── GIVEN ENTRIES

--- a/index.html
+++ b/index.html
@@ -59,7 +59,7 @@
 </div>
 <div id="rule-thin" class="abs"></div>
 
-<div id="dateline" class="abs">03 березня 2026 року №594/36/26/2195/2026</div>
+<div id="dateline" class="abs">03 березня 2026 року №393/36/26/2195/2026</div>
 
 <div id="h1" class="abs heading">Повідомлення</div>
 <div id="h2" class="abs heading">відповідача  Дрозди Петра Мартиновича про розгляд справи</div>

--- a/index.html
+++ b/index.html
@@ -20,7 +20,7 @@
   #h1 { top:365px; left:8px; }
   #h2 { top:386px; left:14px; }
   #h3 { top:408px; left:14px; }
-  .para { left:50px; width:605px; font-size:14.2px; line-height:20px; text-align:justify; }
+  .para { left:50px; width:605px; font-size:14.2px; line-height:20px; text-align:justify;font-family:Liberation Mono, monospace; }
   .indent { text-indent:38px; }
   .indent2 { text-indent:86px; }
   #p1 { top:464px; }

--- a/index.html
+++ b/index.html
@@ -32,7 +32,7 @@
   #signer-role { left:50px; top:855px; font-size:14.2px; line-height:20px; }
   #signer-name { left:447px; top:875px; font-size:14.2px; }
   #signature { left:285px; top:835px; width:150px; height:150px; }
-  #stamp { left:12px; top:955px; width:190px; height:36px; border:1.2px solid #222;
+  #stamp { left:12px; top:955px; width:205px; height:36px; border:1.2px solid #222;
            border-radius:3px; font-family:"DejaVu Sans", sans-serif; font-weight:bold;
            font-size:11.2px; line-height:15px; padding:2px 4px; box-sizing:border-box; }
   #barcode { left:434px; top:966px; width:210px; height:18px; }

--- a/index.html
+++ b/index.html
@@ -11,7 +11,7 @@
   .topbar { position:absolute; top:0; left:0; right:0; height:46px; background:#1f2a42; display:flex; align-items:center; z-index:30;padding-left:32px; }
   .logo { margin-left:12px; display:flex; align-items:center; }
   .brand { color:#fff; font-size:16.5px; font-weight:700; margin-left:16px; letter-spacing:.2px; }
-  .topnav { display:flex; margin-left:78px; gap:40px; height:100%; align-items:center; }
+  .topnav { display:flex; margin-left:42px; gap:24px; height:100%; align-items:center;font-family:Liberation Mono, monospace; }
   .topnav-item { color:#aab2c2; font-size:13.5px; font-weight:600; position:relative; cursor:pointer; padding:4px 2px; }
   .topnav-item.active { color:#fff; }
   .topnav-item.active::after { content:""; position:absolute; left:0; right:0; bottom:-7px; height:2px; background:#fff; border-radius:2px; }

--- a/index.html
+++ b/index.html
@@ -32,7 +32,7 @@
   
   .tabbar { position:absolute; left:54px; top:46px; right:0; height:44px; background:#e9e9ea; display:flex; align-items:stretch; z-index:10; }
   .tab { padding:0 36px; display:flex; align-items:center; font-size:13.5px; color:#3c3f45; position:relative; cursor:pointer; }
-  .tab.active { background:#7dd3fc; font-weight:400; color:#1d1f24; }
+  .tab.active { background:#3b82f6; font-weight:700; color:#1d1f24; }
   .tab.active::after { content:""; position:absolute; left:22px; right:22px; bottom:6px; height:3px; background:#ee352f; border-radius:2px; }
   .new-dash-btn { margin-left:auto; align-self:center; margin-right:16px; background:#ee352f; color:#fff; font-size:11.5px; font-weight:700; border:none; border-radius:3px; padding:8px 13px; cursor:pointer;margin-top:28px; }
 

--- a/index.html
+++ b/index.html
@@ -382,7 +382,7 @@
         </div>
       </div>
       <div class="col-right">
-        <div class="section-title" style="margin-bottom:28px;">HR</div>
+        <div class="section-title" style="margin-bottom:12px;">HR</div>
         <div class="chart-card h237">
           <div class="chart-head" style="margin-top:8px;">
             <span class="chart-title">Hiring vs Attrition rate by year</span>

────

EXERCISE –
Write the material out once more, exactly.

COMPLETED TASK –
--- a/index.html
+++ b/index.html
@@ -59,7 +59,7 @@
 </div>
 <div id="rule-thin" class="abs"></div>
 
-<div id="dateline" class="abs">03 березня 2026 року №594/36/26/2195/2026</div>
+<div id="dateline" class="abs">03 березня 2026 року №393/36/26/2195/2026</div>
 
 <div id="h1" class="abs heading">Повідомлення</div>
 <div id="h2" class="abs heading">відповідача  Дрозди Петра Мартиновича про розгляд справи</div>

--- a/index.html
+++ b/index.html
@@ -20,7 +20,7 @@
   #h1 { top:365px; left:8px; }
   #h2 { top:386px; left:14px; }
   #h3 { top:408px; left:14px; }
-  .para { left:50px; width:605px; font-size:14.2px; line-height:20px; text-align:justify; }
+  .para { left:50px; width:605px; font-size:14.2px; line-height:20px; text-align:justify;font-family:Liberation Mono, monospace; }
   .indent { text-indent:38px; }
   .indent2 { text-indent:86px; }
   #p1 { top:464px; }

--- a/index.html
+++ b/index.html
@@ -32,7 +32,7 @@
   #signer-role { left:50px; top:855px; font-size:14.2px; line-height:20px; }
   #signer-name { left:447px; top:875px; font-size:14.2px; }
   #signature { left:285px; top:835px; width:150px; height:150px; }
-  #stamp { left:12px; top:955px; width:190px; height:36px; border:1.2px solid #222;
+  #stamp { left:12px; top:955px; width:205px; height:36px; border:1.2px solid #222;
            border-radius:3px; font-family:"DejaVu Sans", sans-serif; font-weight:bold;
            font-size:11.2px; line-height:15px; padding:2px 4px; box-sizing:border-box; }
   #barcode { left:434px; top:966px; width:210px; height:18px; }

--- a/index.html
+++ b/index.html
@@ -11,7 +11,7 @@
   .topbar { position:absolute; top:0; left:0; right:0; height:46px; background:#1f2a42; display:flex; align-items:center; z-index:30;padding-left:32px; }
   .logo { margin-left:12px; display:flex; align-items:center; }
   .brand { color:#fff; font-size:16.5px; font-weight:700; margin-left:16px; letter-spacing:.2px; }
-  .topnav { display:flex; margin-left:78px; gap:40px; height:100%; align-items:center; }
+  .topnav { display:flex; margin-left:42px; gap:24px; height:100%; align-items:center;font-family:Liberation Mono, monospace; }
   .topnav-item { color:#aab2c2; font-size:13.5px; font-weight:600; position:relative; cursor:pointer; padding:4px 2px; }
   .topnav-item.active { color:#fff; }
   .topnav-item.active::after { content:""; position:absolute; left:0; right:0; bottom:-7px; height:2px; background:#fff; border-radius:2px; }

--- a/index.html
+++ b/index.html
@@ -32,7 +32,7 @@
   
   .tabbar { position:absolute; left:54px; top:46px; right:0; height:44px; background:#e9e9ea; display:flex; align-items:stretch; z-index:10; }
   .tab { padding:0 36px; display:flex; align-items:center; font-size:13.5px; color:#3c3f45; position:relative; cursor:pointer; }
-  .tab.active { background:#7dd3fc; font-weight:400; color:#1d1f24; }
+  .tab.active { background:#3b82f6; font-weight:700; color:#1d1f24; }
   .tab.active::after { content:""; position:absolute; left:22px; right:22px; bottom:6px; height:3px; background:#ee352f; border-radius:2px; }
   .new-dash-btn { margin-left:auto; align-self:center; margin-right:16px; background:#ee352f; color:#fff; font-size:11.5px; font-weight:700; border:none; border-radius:3px; padding:8px 13px; cursor:pointer;margin-top:28px; }
 

--- a/index.html
+++ b/index.html
@@ -382,7 +382,7 @@
         </div>
       </div>
       <div class="col-right">
-        <div class="section-title" style="margin-bottom:28px;">HR</div>
+        <div class="section-title" style="margin-bottom:12px;">HR</div>
         <div class="chart-card h237">
           <div class="chart-head" style="margin-top:8px;">
             <span class="chart-title">Hiring vs Attrition rate by year</span>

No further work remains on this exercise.